No dia 6 de outubro, a vice-governadora, então governadora em exercício, Emília Belinati (PTB), assinou um decreto que garantia o repasse de R$ 1 milhão para as obras de reforma e ampliação do HU, no qual o governo se comprometia a enviar a verba até o final deste ano. Segundo o diretor-superintendente do hospital, Cláudio Camacho Biazin, se o dinheiro não chegar, será necessário novo decreto, o que complicaria a situação do HU. ‘‘Não temos mais como esperar, nossa situação é crítica. A estrutura física do hospital está completamentamente deteriorada’’, afirmou.
A liberação da verba está prometida desde dia 1º de outubro de 1998, quando o governador Jaime Lerner (PFL) assinou termo se comprometendo a repassar, até o final do ano passado, o primeiro R$ 1 milhão para o início da reforma e ampliação da ala central das três unidades de internação. O projeto, orçado na época em R$ 7,5 milhões e hoje já passando dos R$ 8,2 milhões, prevê a ampliação do número de leitos de 290 para 450. A ala central é ocupada pela unidade feminina, maternidade e Unidade de Terapia Intensiva (UTI) Neonatal. Com a refoma, passaria a oferecer 150 leitos.
De acordo com Camacho, as reformas não podem começar sem que este dinheiro seja liberado. ‘‘É impossível fazer reformas com pacientes internados’’, explicou. A idéia, segundo o médico, é liberar algumas áreas internas para que possam receber leitos das unidades de neonatologia e maternidade.

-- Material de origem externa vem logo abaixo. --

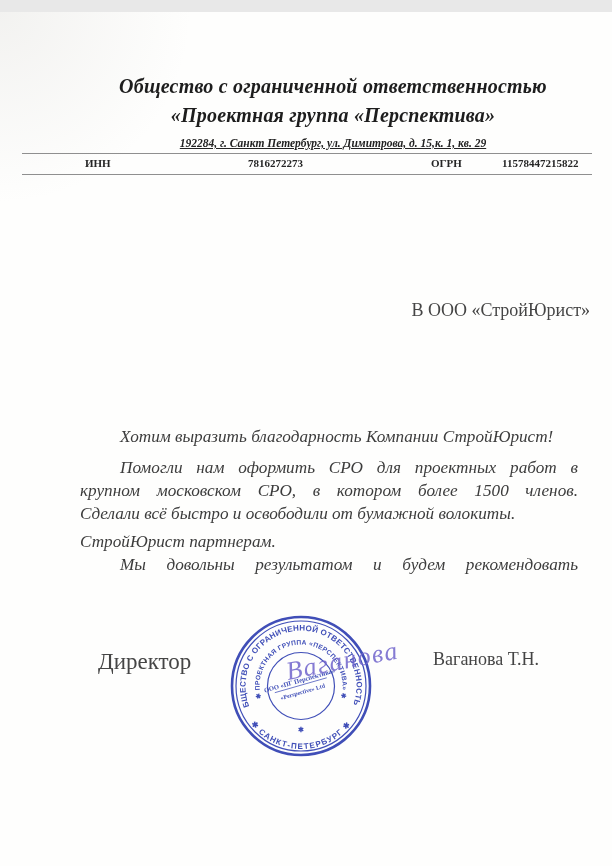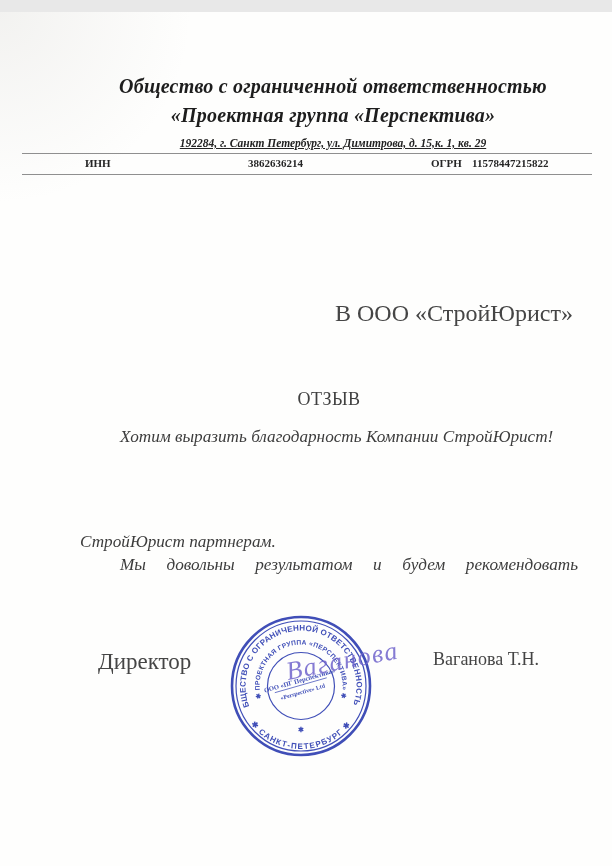--- a/index.html
+++ b/index.html
@@ -131,7 +131,7 @@
 
   <div class="abs requisites">
     <span class="req-inn-label">ИНН</span>
-    <span class="req-inn-value">3862636214</span>
+    <span class="req-inn-value">7816272273</span>
     <span class="req-ogrn-label">ОГРН</span>
     <span class="req-ogrn-value">11578447215822</span>
   </div>

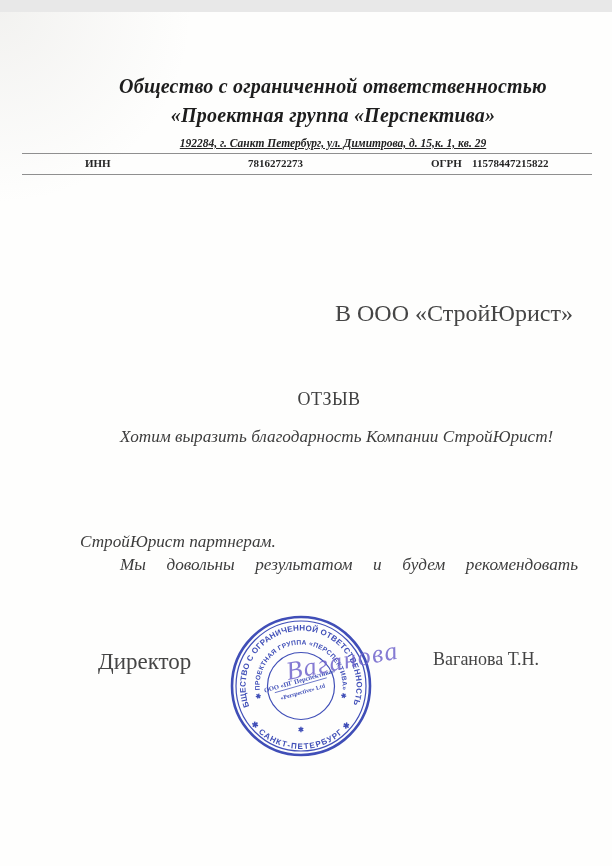--- a/index.html
+++ b/index.html
@@ -56,7 +56,7 @@
   .req-inn-label   { left: 63px; }
   .req-inn-value   { left: 226px; }
   .req-ogrn-label  { left: 409px; }
-  .req-ogrn-value  { left: 450px; }
+  .req-ogrn-value  { left: 480px; }
 
   
   .recipient {

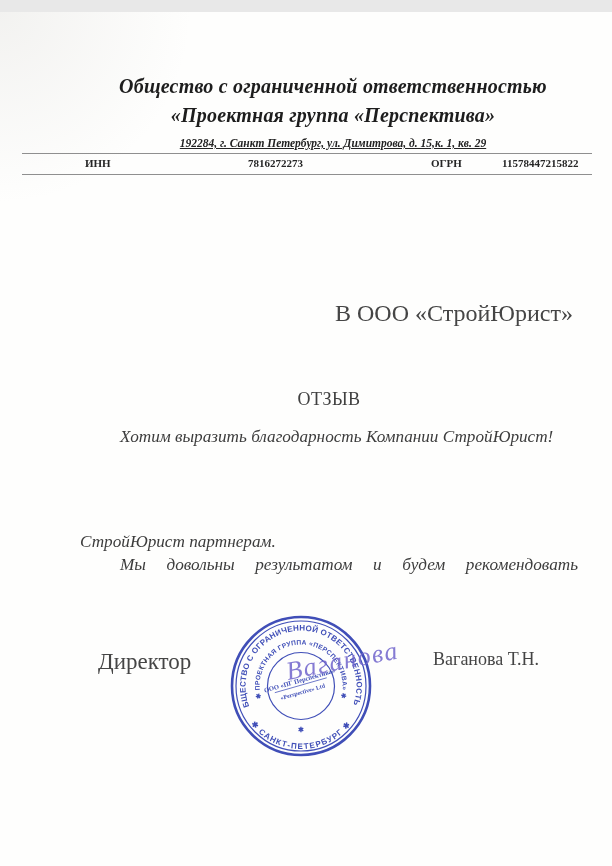--- a/index.html
+++ b/index.html
@@ -60,8 +60,8 @@
 
   
   .recipient {
-    top: 288px; right: 39px;
-    font-size: 24px;
+    top: 288px; right: 22px;
+    font-size: 18px;
     color: #454545;
     white-space: nowrap;
   }

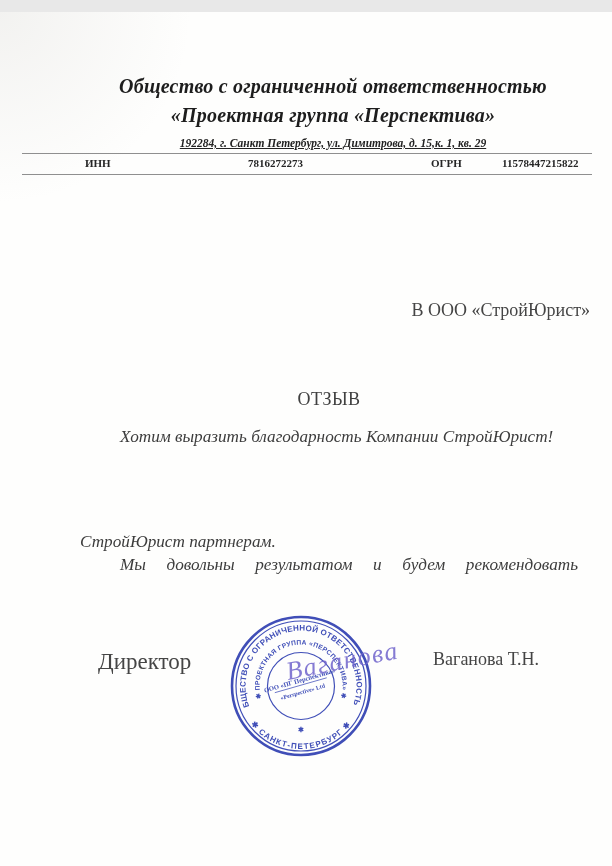--- a/index.html
+++ b/index.html
@@ -138,7 +138,6 @@
 
   <div class="abs recipient">В ООО «СтройЮрист»</div>
 
-  <div class="abs doc-title">ОТЗЫВ</div>
 
   <div class="abs para p1">
     <div class="line indent last">Хотим выразить благодарность Компании СтройЮрист!</div>

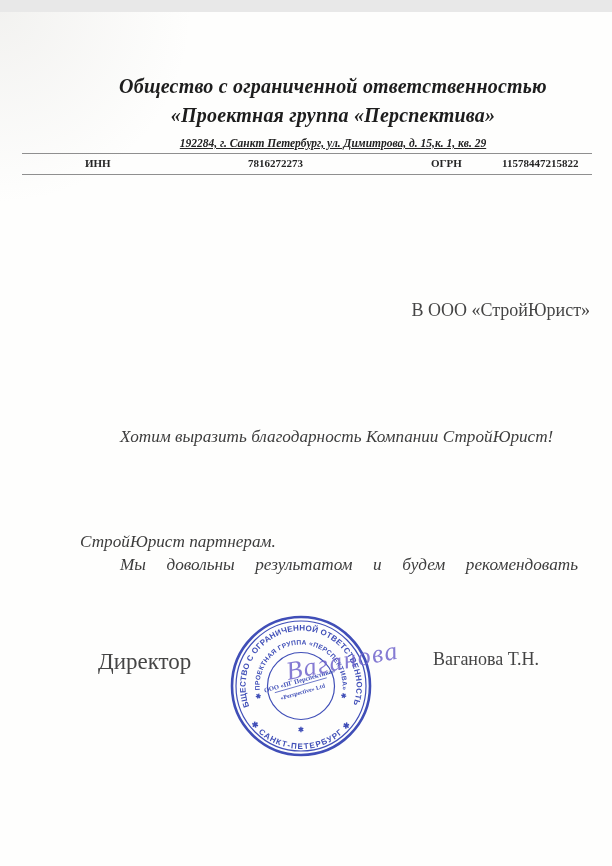--- a/index.html
+++ b/index.html
@@ -143,6 +143,11 @@
     <div class="line indent last">Хотим выразить благодарность Компании СтройЮрист!</div>
   </div>
 
+  <div class="abs para p2">
+    <div class="line indent">Помогли нам оформить СРО для проектных работ в</div>
+    <div class="line">крупном московском СРО, в котором более 1500 членов.</div>
+    <div class="line last">Сделали всё быстро и освободили от бумажной волокиты.</div>
+  </div>
 
   <div class="abs para p3">
     <div class="line last">СтройЮрист партнерам.</div>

O médico lembrou que o HU foi construído na década de 50 e foi projetado para atender apenas pacientes com tuberculose. Com o tempo, porém, tornou-se um hospital geral, atendendo cerca de 30 especialidades médicas. ‘‘Estamos com uma estrutura imprópria para o tipo de atendimento prestado hoje. Nossa maior preocupação é com o controle de infecção hospitalar, que fica muito difícil de ser feito com as enfermarias de seis leitos e banheiros coletivos’’, explicou.
Nos últimos dias, com o anúncio do fechamento do pronto-socorro do Hospital Evangélico, a situação do HU ficou pior, segundo ele. ‘‘A impressão que temos é que as pessoas não estão nem procurando mais aquele hospital e vindo direto para cᒒ, contou. Segundo Camacho, na semana passada havia 80 doentes internados no pronto-socorro, quando a capacidade é de 36 leitos. ‘‘Tínhamos gente internada em macas, cadeiras, sofás e até nos consultórios’’, contou.
Segundo ele, embora o hospital tenha também um projeto de ampliação do pronto-socorro, a prioridade agora é aumentar o número de leitos. ‘‘O pronto-socorro oferece leitos de curta permanência, para no máximo 72 horas. Depois disso, ou libera ou interna. Não adianta reformá-lo e oferecer mais leitos se não temos como canalizar depois a demanda’’, explicou.
O HU já está passando por reformas no setor de administração, com recursos do próprio hospital provenientes do Sistema Único de Saúde (SUS).